╭──

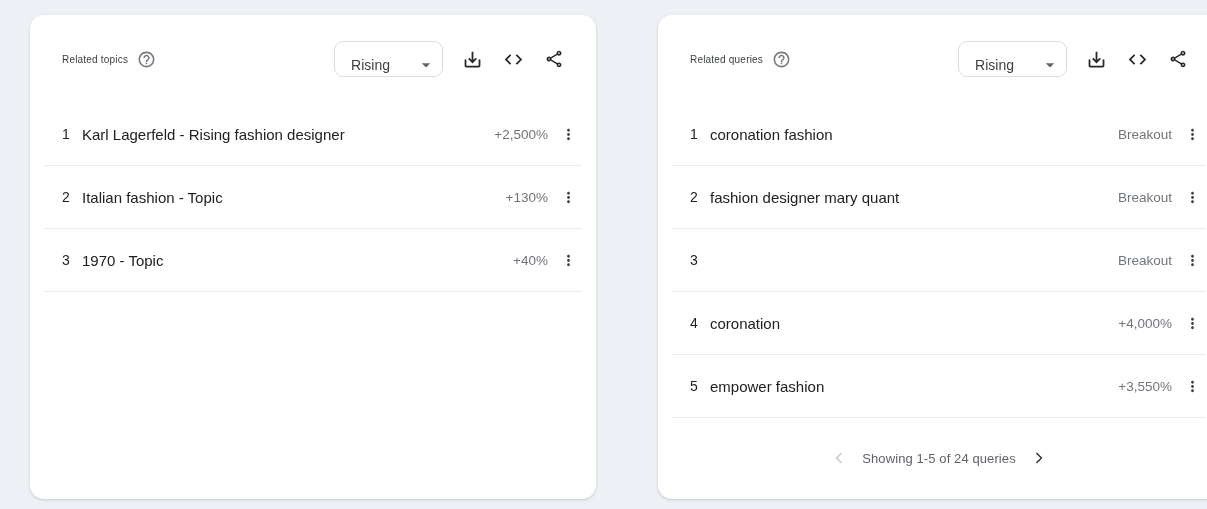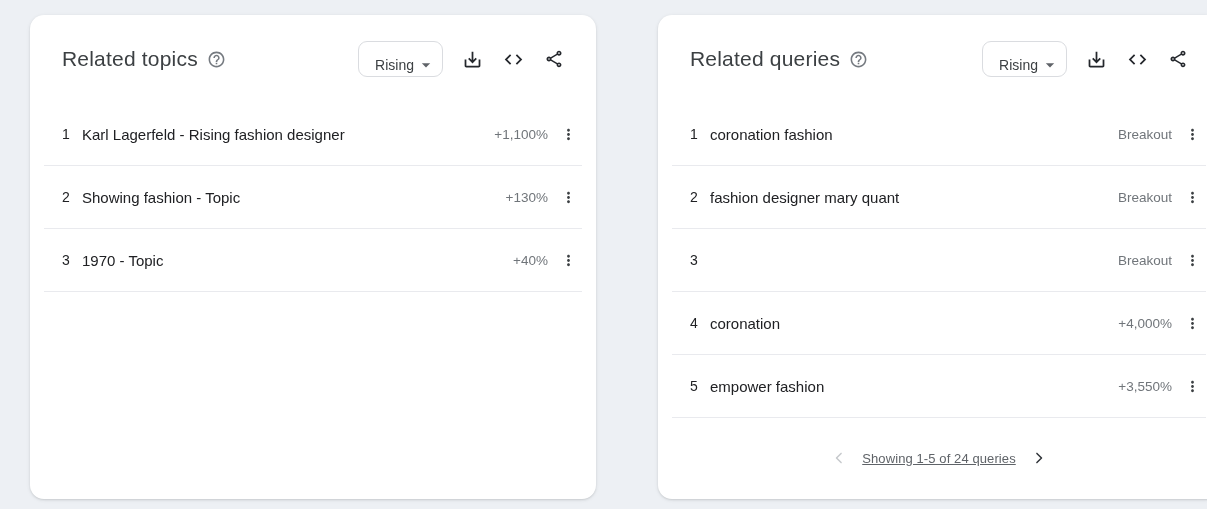"Related topics" .title { font-size: 21px -> 10px }
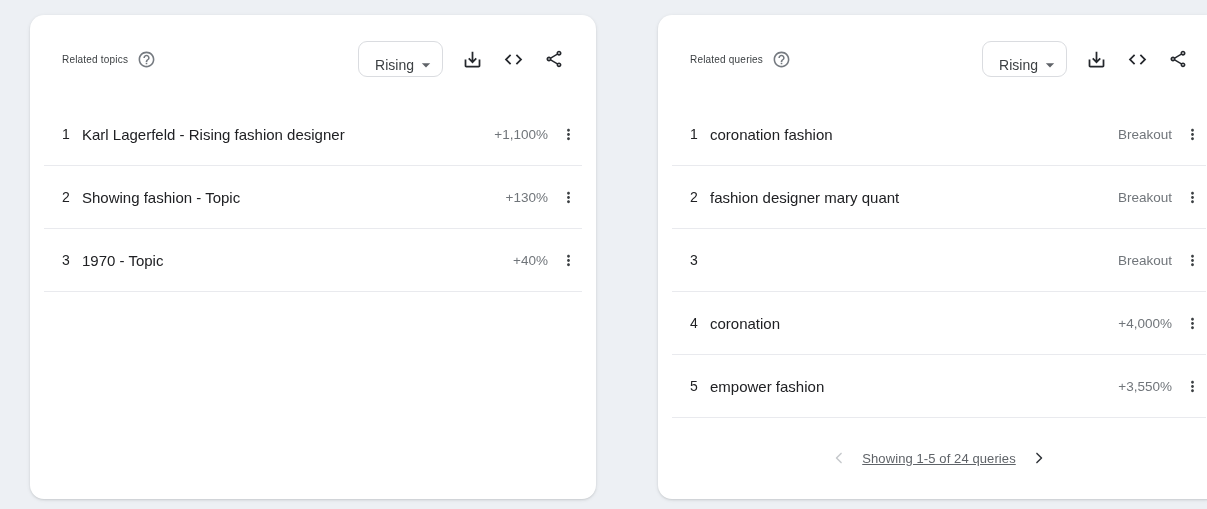"Rising" .dropdown { gap: none -> 24px }
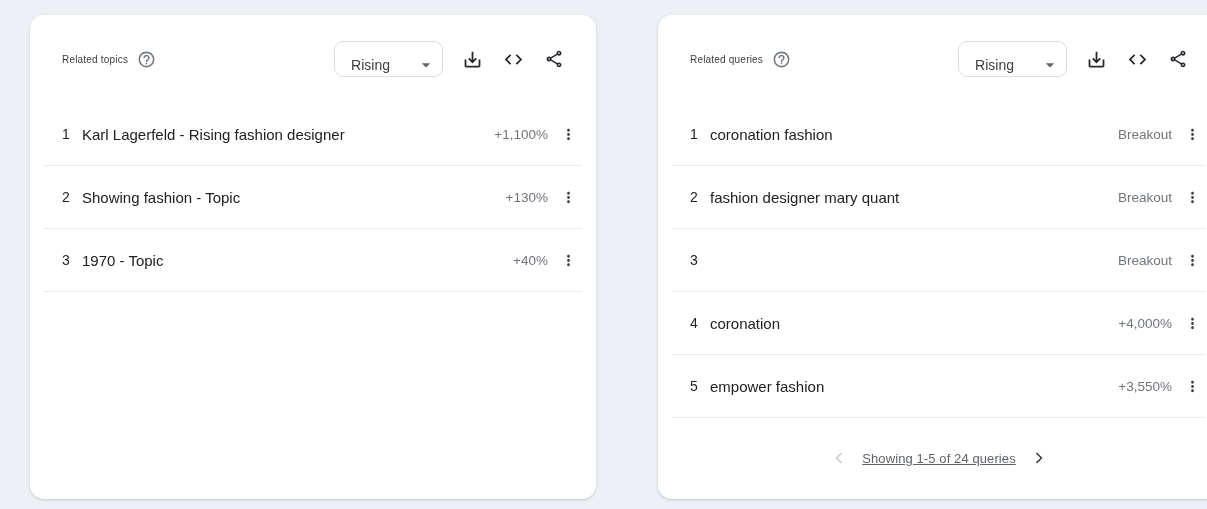"+1,100%" span.value { text: +1,100% -> +2,500% }
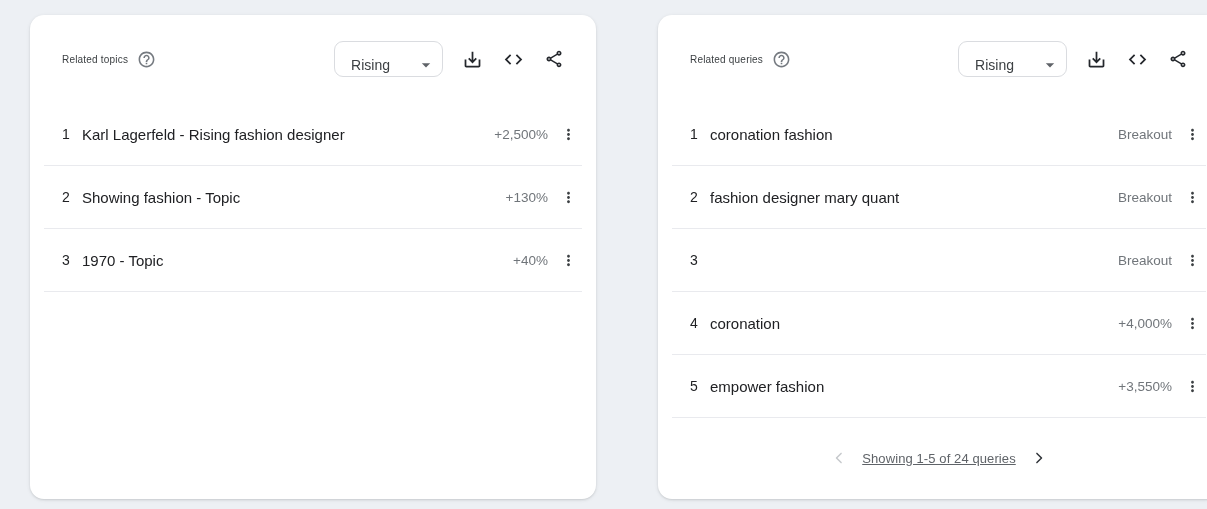"Showing fashion - Topic" span.label { text: Showing -> Italian }
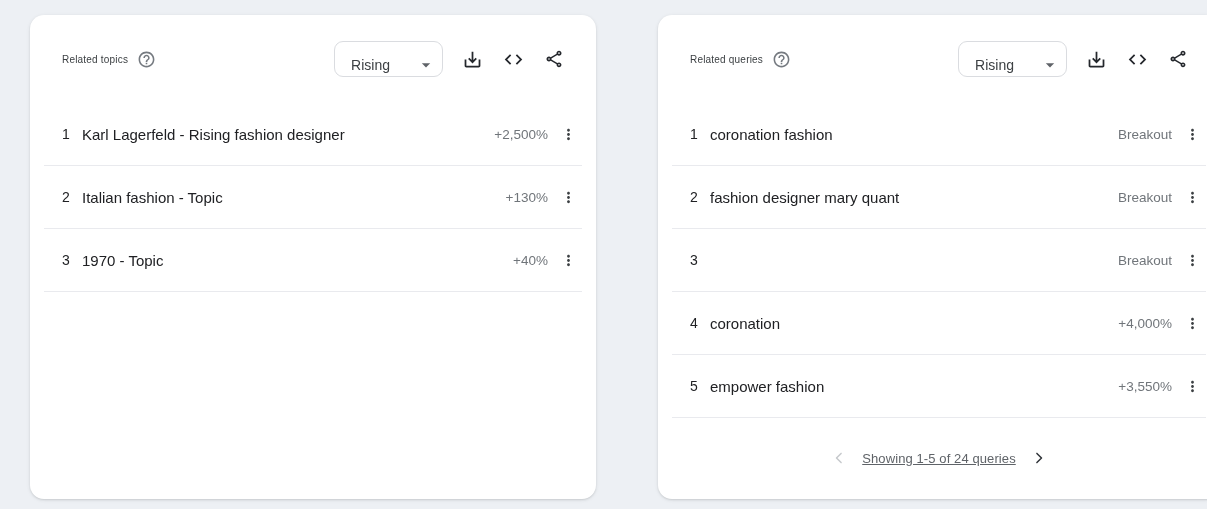"Showing 1-5 of 24 queries" .page-text { text-decoration: underline -> none }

╰──

* **YOUR TASK**
Word for word, copy all the entries above, but with no pictures.

* **ANSWER SPACE**
"Related topics" .title { font-size: 21px -> 10px }
"Rising" .dropdown { gap: none -> 24px }
"+1,100%" span.value { text: +1,100% -> +2,500% }
"Showing fashion - Topic" span.label { text: Showing -> Italian }
"Showing 1-5 of 24 queries" .page-text { text-decoration: underline -> none }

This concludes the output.